--- Directions ---
When you output the records, match them exactly and omit any picture they include.

--- Study material ---

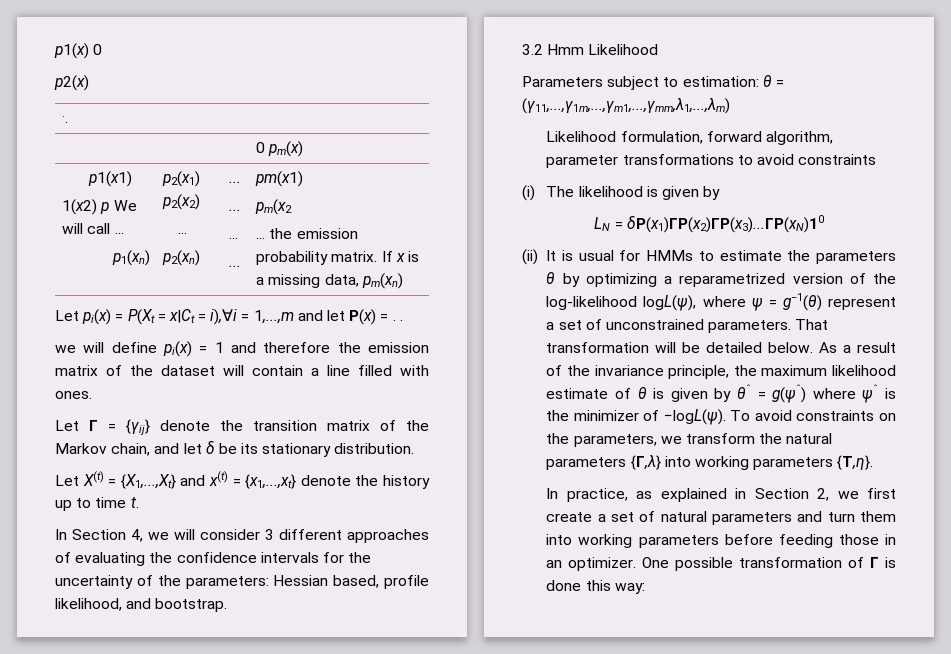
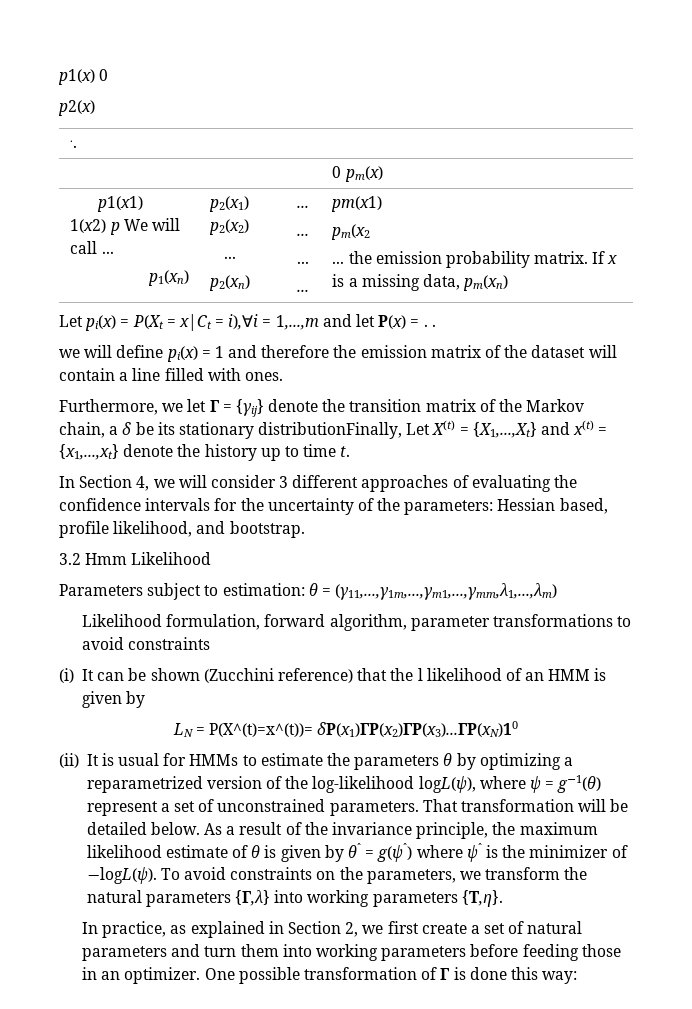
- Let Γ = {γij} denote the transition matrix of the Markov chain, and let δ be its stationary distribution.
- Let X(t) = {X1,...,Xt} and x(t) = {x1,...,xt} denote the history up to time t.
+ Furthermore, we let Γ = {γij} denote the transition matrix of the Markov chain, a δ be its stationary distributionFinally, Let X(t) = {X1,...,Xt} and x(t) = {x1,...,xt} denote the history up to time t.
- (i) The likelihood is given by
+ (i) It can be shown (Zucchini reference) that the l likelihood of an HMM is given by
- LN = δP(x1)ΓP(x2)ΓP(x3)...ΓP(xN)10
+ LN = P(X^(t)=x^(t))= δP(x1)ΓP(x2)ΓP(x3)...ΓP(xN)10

--- The answer ---
- Let Γ = {γij} denote the transition matrix of the Markov chain, and let δ be its stationary distribution.
- Let X(t) = {X1,...,Xt} and x(t) = {x1,...,xt} denote the history up to time t.
+ Furthermore, we let Γ = {γij} denote the transition matrix of the Markov chain, a δ be its stationary distributionFinally, Let X(t) = {X1,...,Xt} and x(t) = {x1,...,xt} denote the history up to time t.
- (i) The likelihood is given by
+ (i) It can be shown (Zucchini reference) that the l likelihood of an HMM is given by
- LN = δP(x1)ΓP(x2)ΓP(x3)...ΓP(xN)10
+ LN = P(X^(t)=x^(t))= δP(x1)ΓP(x2)ΓP(x3)...ΓP(xN)10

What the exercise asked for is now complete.